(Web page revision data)
::::
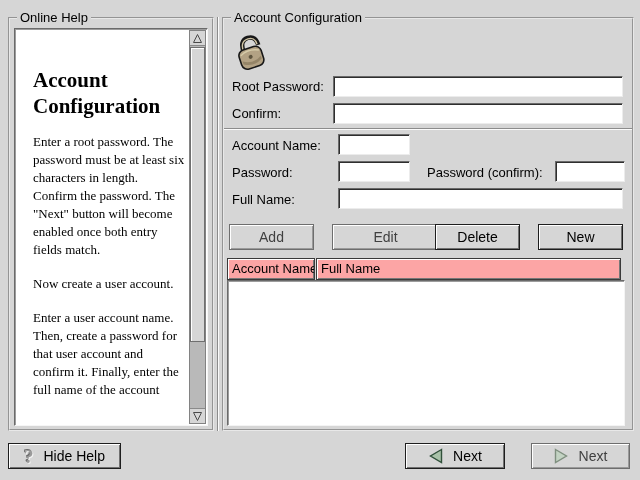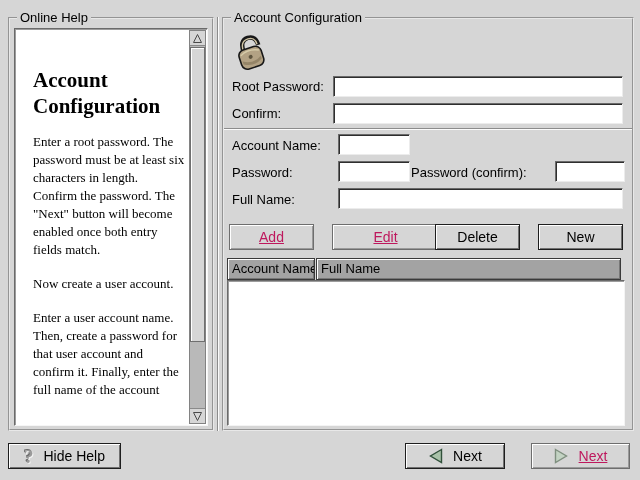"Password (confirm):" span.fld-label { left: 187px -> 203px }
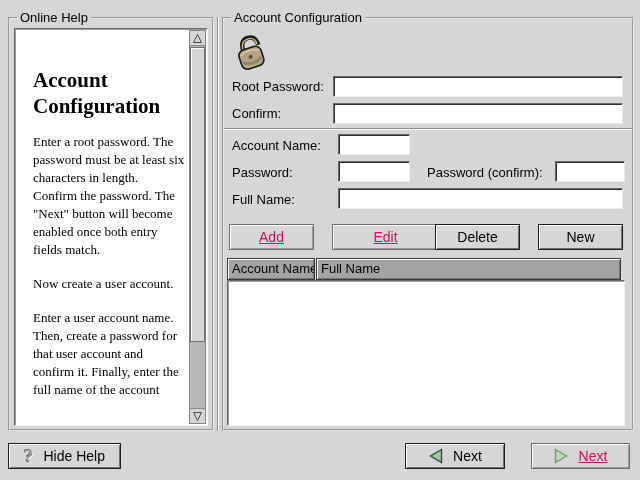"Add" .btn.disabled { color: #be185d -> #404040; text-decoration: underline -> none }
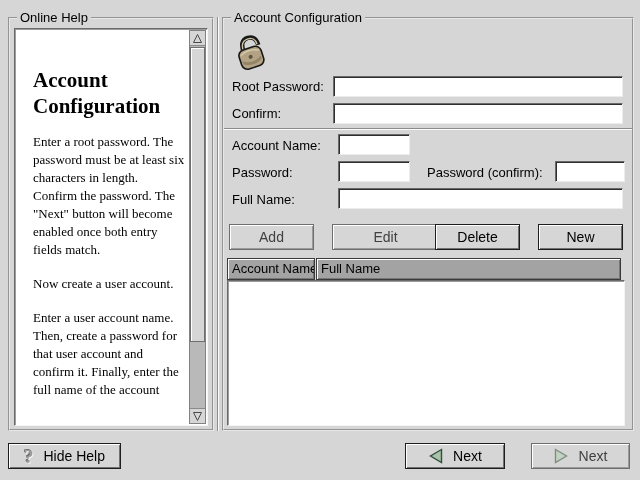"Account Name" .th { background: #a3a3a3 -> #fca5a5 }
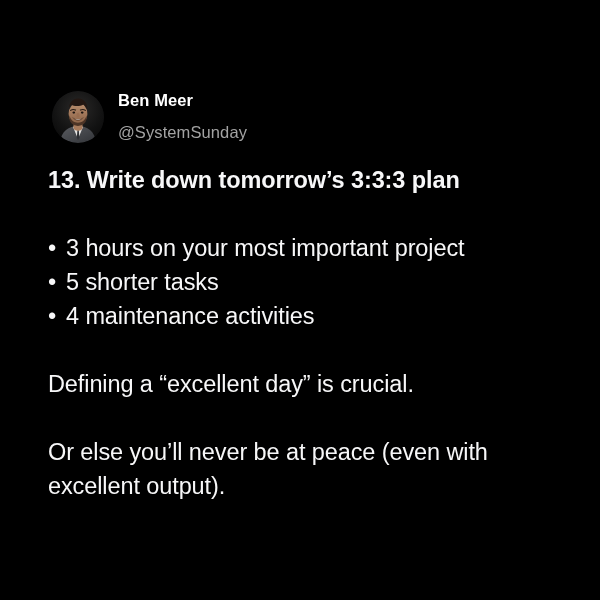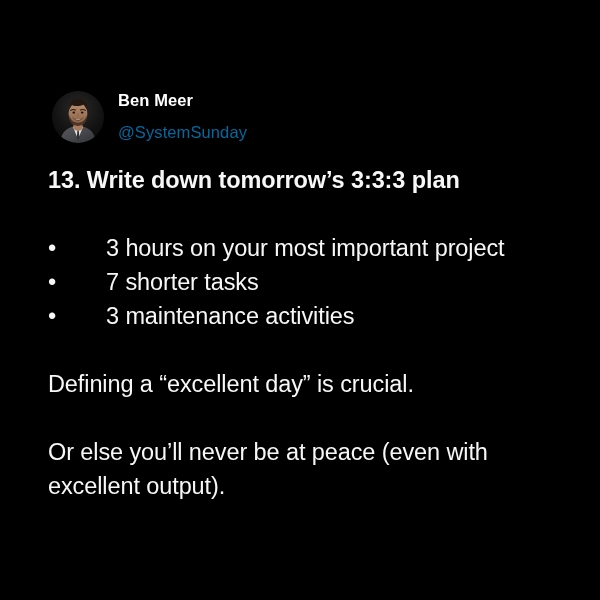"@SystemSunday" .author-handle { color: #0369a1 -> #a3a3a3 }
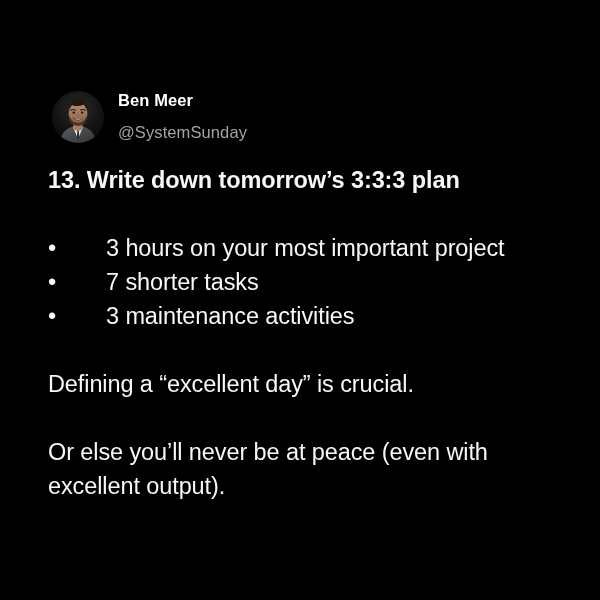"3 hours on your most" .bullet-text { margin-left: 40px -> none }
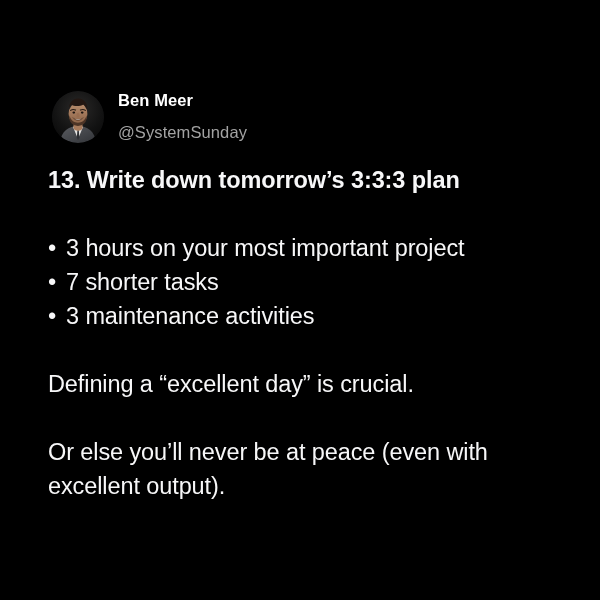"7 shorter tasks" span.bullet-text { text: 7 -> 5 }
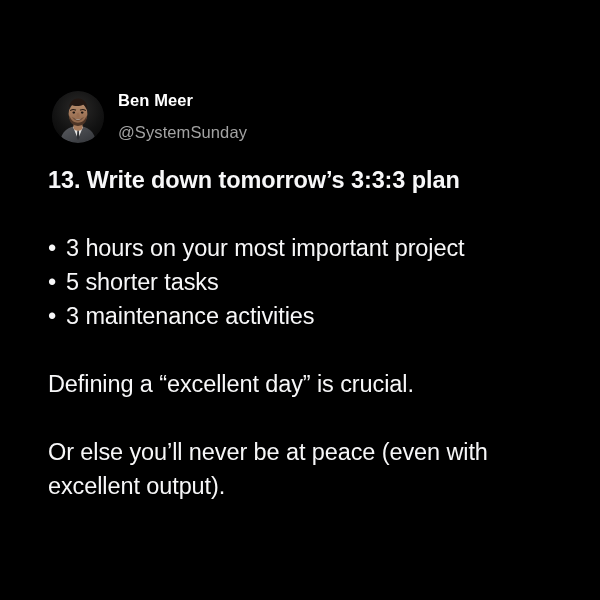"3 maintenance activities" span.bullet-text { text: 3 -> 4 }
::::
EXERCISE OBJECTIVE: The copy should match the records above exactly, except that pictures are dropped.

RESULT:
"Password (confirm):" span.fld-label { left: 187px -> 203px }
"Add" .btn.disabled { color: #be185d -> #404040; text-decoration: underline -> none }
"Account Name" .th { background: #a3a3a3 -> #fca5a5 }
"@SystemSunday" .author-handle { color: #0369a1 -> #a3a3a3 }
"3 hours on your most" .bullet-text { margin-left: 40px -> none }
"7 shorter tasks" span.bullet-text { text: 7 -> 5 }
"3 maintenance activities" span.bullet-text { text: 3 -> 4 }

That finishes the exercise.